Second, not only did God promise the land to Abraham, Isaac, Jacob and the children of Israel, he bound Himself by an oath. Approximately 50 times we find the Land spoken of in such terms as “the land that I swore to give to Abraham, to Isaac and to Jacob” (Ex 6:8, for example). After riffling through so many of these verse I asked myself when God had sworn to give this Land to Abraham an his descendants, not simply promised it to them. The answer is to be found in what is termed “the covenant of the pieces” in Genesis 15, which we will treat at some length in our next study. This oath is actually made twice, once in Genesis 15 where the land is strongly emphasized, and then again in Genesis 22, on the occasion of the Binding of Isaac, when God reemphasizes his determination to fulfill the covenant he made with Abram, using the words, “by myself I have sworn,  because you have done this. . . .”

We ought not to miss the significance of both God’s promise and his oath. The writer to the Hebrews remarks on this very oath-taking of God, and tells us its significance:

13 For when God made a promise to Abraham, since he had no one greater by whom to swear, he swore by himself, 14 saying, “Surely I will bless you and multiply you.” 15 And thus Abraham, having patiently waited, obtained the promise. 16 For people swear by something greater than themselves, and in all their disputes an oath is final for confirmation. 17 So when God desired to show more convincingly to the heirs of the promise the unchangeable character of his purpose, he guaranteed it with an oath, 18 so that by two unchangeable things, in which it is impossible for God to lie, we who have fled for refuge might have strong encouragement to hold fast to the hope set before us (6:13-18).

Again, the writer is speaking of Genesis 22:16-18, God’s oath to Abraham at the Binding of Isaac. He stresses the unchangeable character of God’s purpose which God guarantees “by two unchangeable things, in which it is impossible for God to lie.” And as we have already made clear, the promise of the Land to Abraham’s descendants is a primary, one might even say, leading feature of the Abrahamic covenant. His purpose of giving this land to His people is “unchangeable,” or as Paul calls it in Ro 11:29, “irrevocable, for the gifts and calling of God are without repentance.”

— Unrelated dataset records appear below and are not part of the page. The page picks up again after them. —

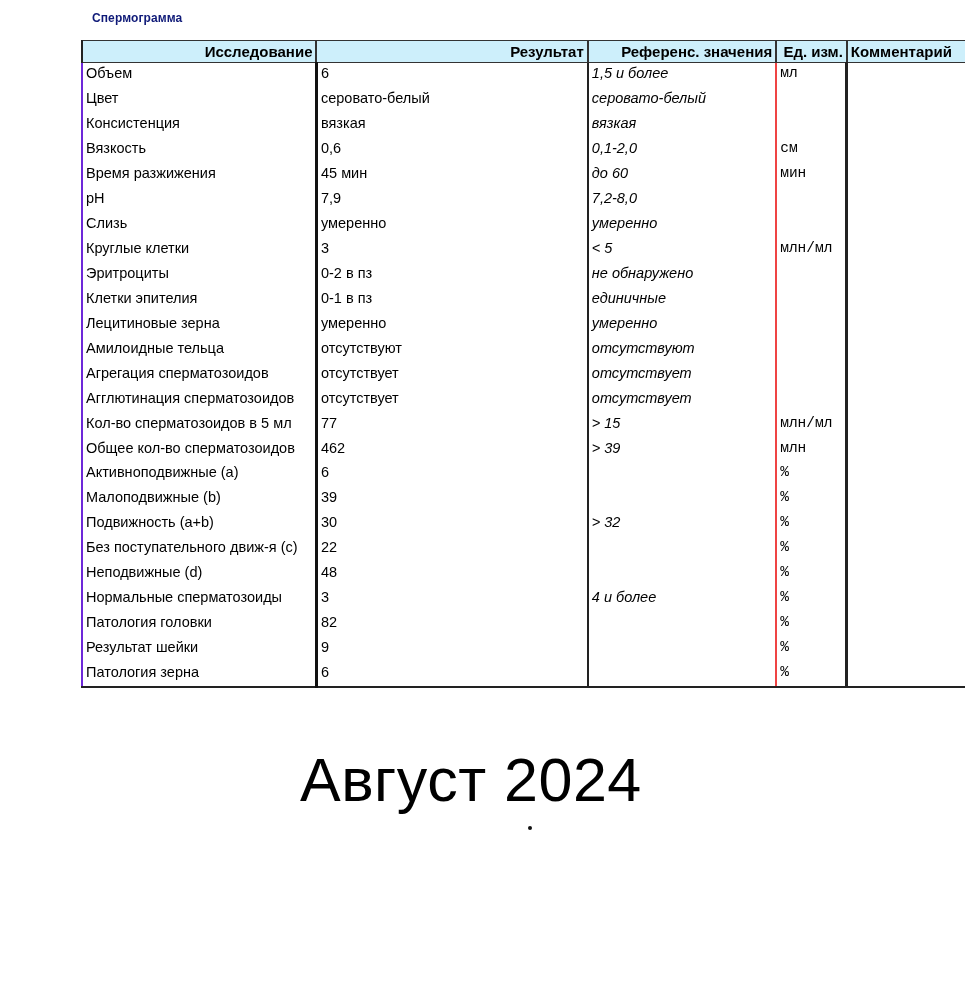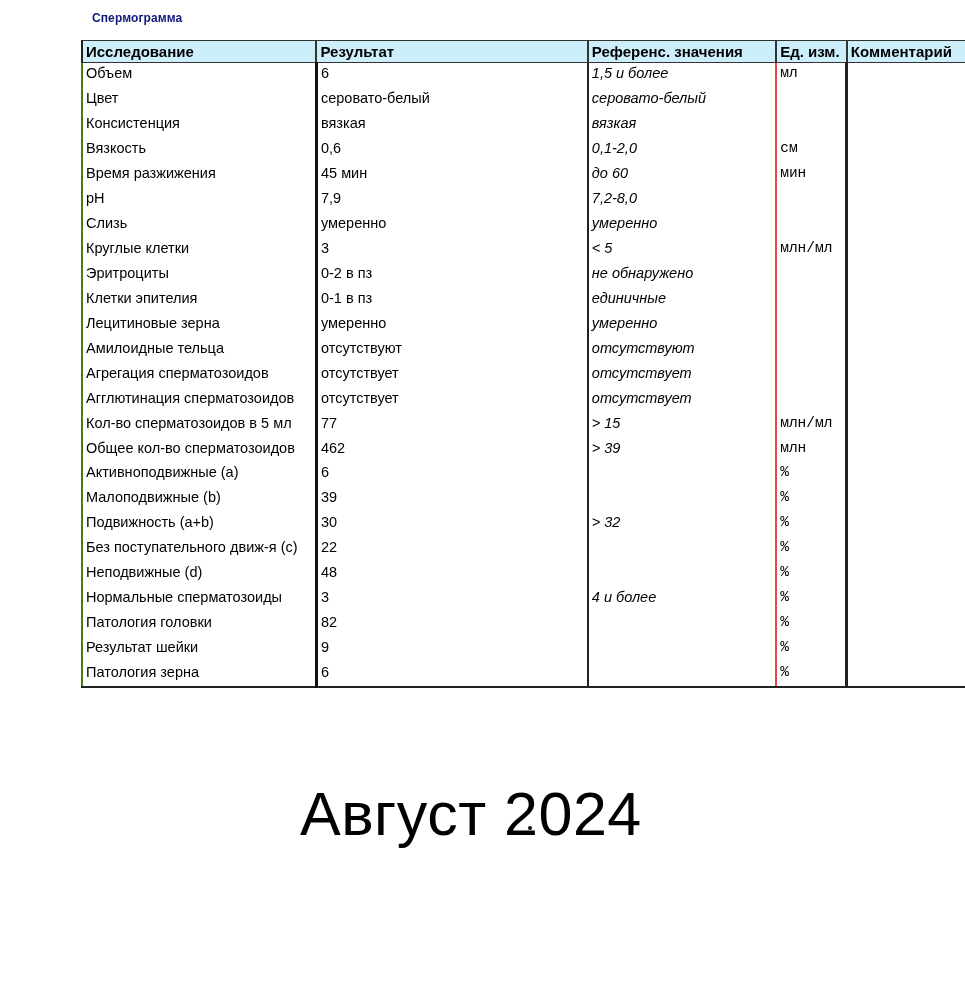--- a/index.html
+++ b/index.html
@@ -40,7 +40,7 @@
       padding: 0 3px;
       border: 1px solid #333;
       border-right: 2px solid #333;
-      text-align: left;
+      text-align: right;
       white-space: nowrap;
       overflow: hidden;
       vertical-align: middle;

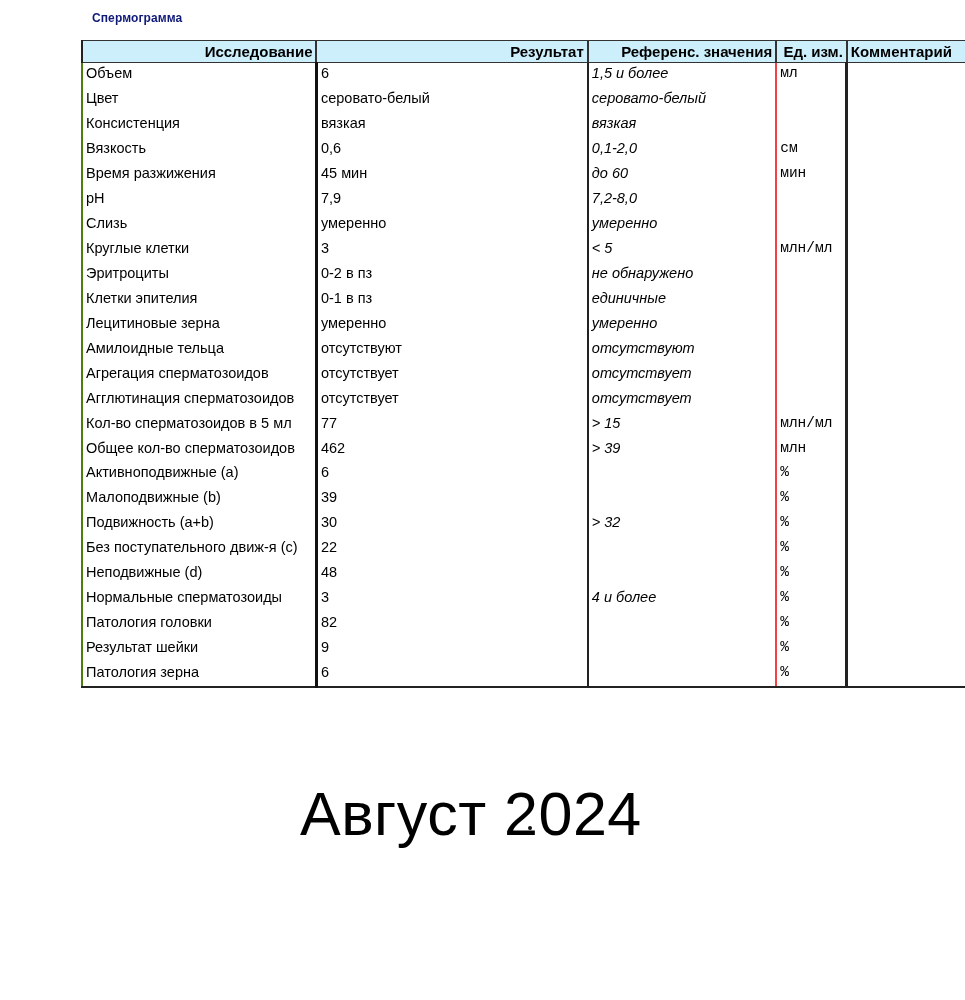--- a/index.html
+++ b/index.html
@@ -59,7 +59,7 @@
       border-bottom: none;
       line-height: 16px;
     }
-    .report-table td.c0 { border-left: 2px solid #4d7c0f; margin-top: 33px; }
+    .report-table td.c0 { border-left: 2px solid #6d28d9; margin-top: 33px; }
     .report-table td.c1 { border-left: 3px solid #111; }
     .report-table td.c2 { border-left: 2px solid #222; font-style: italic; }
     .report-table td.c3 { border-left: 2px solid #ef4444; font-family: Liberation Mono, monospace; }

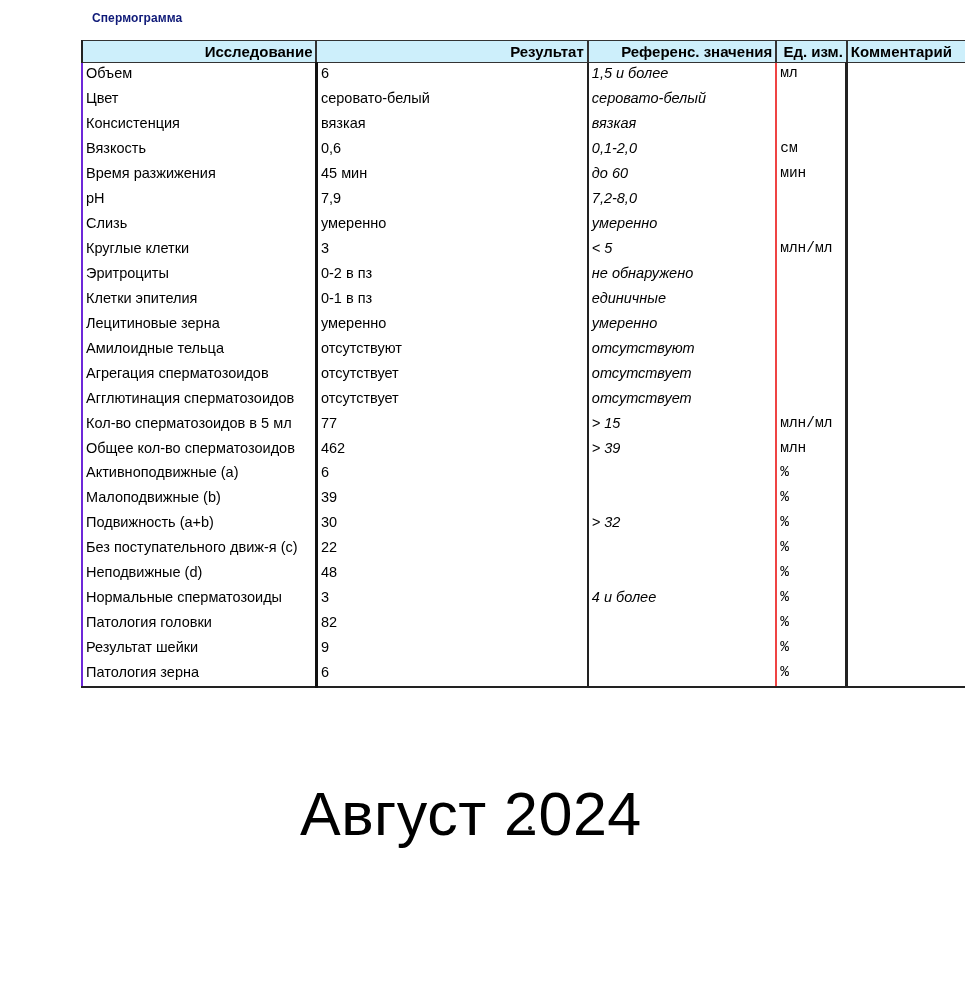--- a/index.html
+++ b/index.html
@@ -74,7 +74,7 @@
     .big-date {
       position: absolute;
       left: 300px;
-      top: 779px;
+      top: 745px;
       font-size: 61px;
       font-family: "Liberation Sans", sans-serif;
       color: #000;

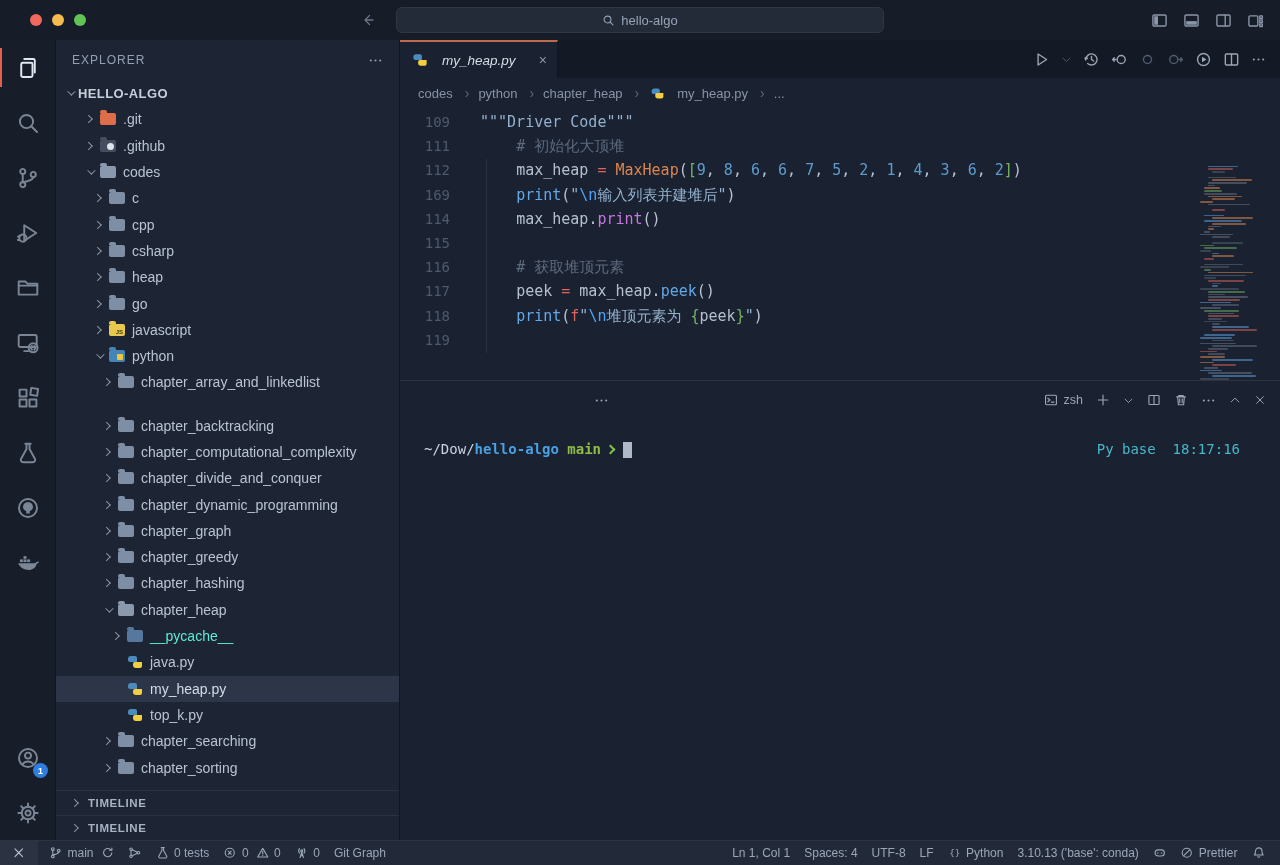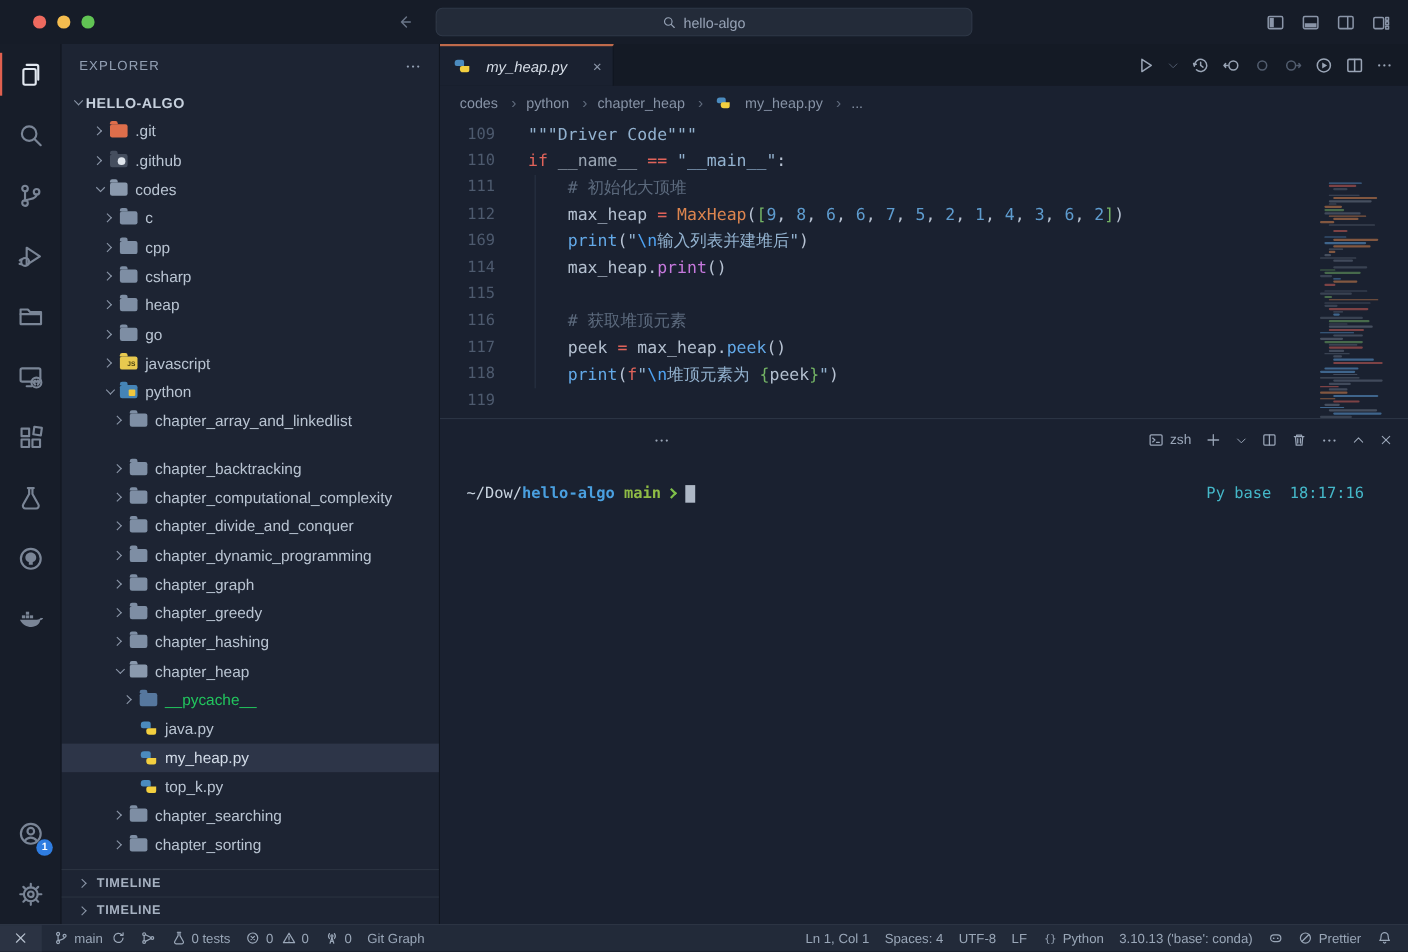--- a/index.html
+++ b/index.html
@@ -541,7 +541,6 @@
       <div class="code">
         <div>
             <div class="cl"><span class="ln">109</span><span class="lc"><span class="tok-str">"""Driver Code"""</span></span></div>
-            <div class="cl"><span class="ln">110</span><span class="lc"><span class="tok-kw">if</span><span class="tok-def"> </span><span class="tok-var2">__name__</span><span class="tok-def"> </span><span class="tok-kw">==</span><span class="tok-def"> </span><span class="tok-str">"__main__"</span><span class="tok-def">:</span></span></div>
             <div class="cl"><span class="ln">111</span><span class="lc"><span class="tok-def">    </span><span class="tok-cmt"># 初始化大顶堆</span></span></div>
             <div class="cl"><span class="ln">112</span><span class="lc"><span class="tok-def">    </span><span class="tok-var">max_heap</span><span class="tok-def"> </span><span class="tok-kw">=</span><span class="tok-def"> </span><span class="tok-cls">MaxHeap</span><span class="tok-def">(</span><span class="tok-brk">[</span><span class="tok-num">9</span><span class="tok-def">, </span><span class="tok-num">8</span><span class="tok-def">, </span><span class="tok-num">6</span><span class="tok-def">, </span><span class="tok-num">6</span><span class="tok-def">, </span><span class="tok-num">7</span><span class="tok-def">, </span><span class="tok-num">5</span><span class="tok-def">, </span><span class="tok-num">2</span><span class="tok-def">, </span><span class="tok-num">1</span><span class="tok-def">, </span><span class="tok-num">4</span><span class="tok-def">, </span><span class="tok-num">3</span><span class="tok-def">, </span><span class="tok-num">6</span><span class="tok-def">, </span><span class="tok-num">2</span><span class="tok-brk">]</span><span class="tok-def">)</span></span></div>
             <div class="cl"><span class="ln">169</span><span class="lc"><span class="tok-def">    </span><span class="tok-fnb">print</span><span class="tok-def">(</span><span class="tok-str">"</span><span class="tok-esc">\n</span><span class="tok-str">输入列表并建堆后</span><span class="tok-str">"</span><span class="tok-def">)</span></span></div>

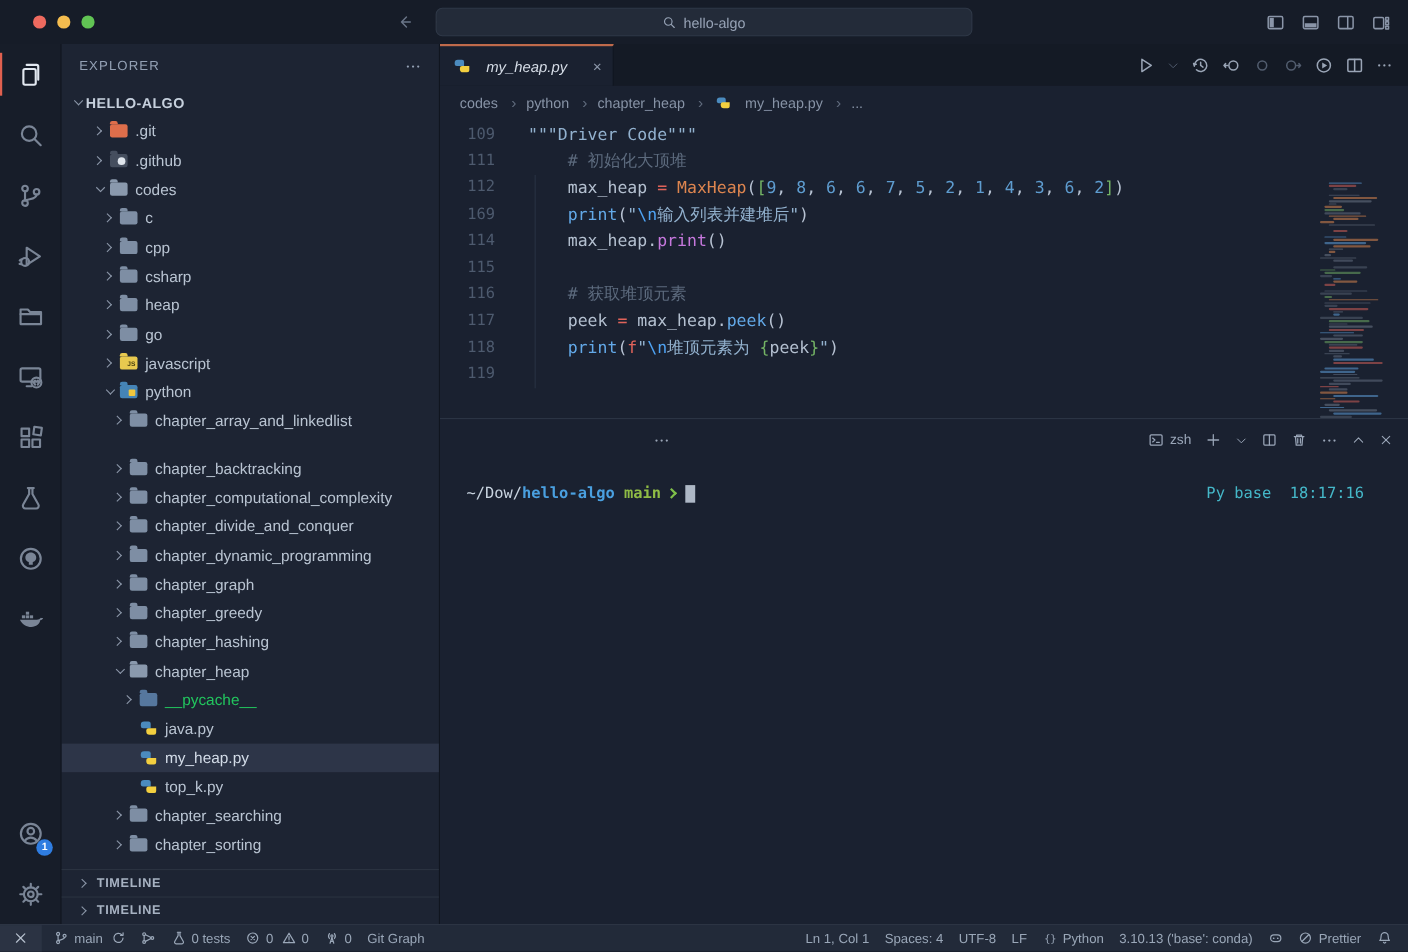--- a/index.html
+++ b/index.html
@@ -37,7 +37,7 @@
   .trow{height:26.3px;display:flex;align-items:center;font-size:14px;color:#b9c4d2;cursor:default;white-space:nowrap}
   .trow.selected{background:#2d3548;color:#d3dce8}
   .trow.dim .tlabel{color:#79849а}
-  .trow.dim .tlabel{color:#22c55e}
+  .trow.dim .tlabel{color:#5eead4}
   .trow.root .tlabel{font-weight:700;font-size:13px;letter-spacing:.4px;color:#c6d0dd}
   .chev{width:16px;flex:none;display:flex;align-items:center;justify-content:center}
   .chev::before{content:"";width:5px;height:5px;border-right:1.4px solid #8b96a8;border-bottom:1.4px solid #8b96a8;transform:rotate(-45deg) translate(-1px,-1px)}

Third, God said that in the end, even after exiling this people from that Land, he would bring us back. As Jeremiah puts it succinctly, “He who scattered Israel will gather him, and will keep him as a shepherd keeps his flock” (Jer 31:10).  Many passages speak of this, among them, Deut 30:1-10; Isa 14:1-2; Jer 23:7-8; 29:10-14;  31:7-14; 32:36-41; Ezek 36:22-38; 37:21; and 39:25-29. I will be looking more fully at some of these regathering texts in a soon-coming lesson, and whether these regathering promises were exhausted in the return from the Babylonian Captivity.  But for now it is crucial to remember not only that God promised the Land to the children of Jacob, he guaranteed this promise with an oath, and he promised that at the end of days he will bring this people back to this Land in vindication of His own name.

These three strands of argument deserve to be studied and relied upon in discussions of the Jewish people and the Land of Israel.  The Bible tells us a three-strand cord is not easily broken. In these three avenues of argument, we indeed have a three-strand cord. Rely upon it: it will hold you up.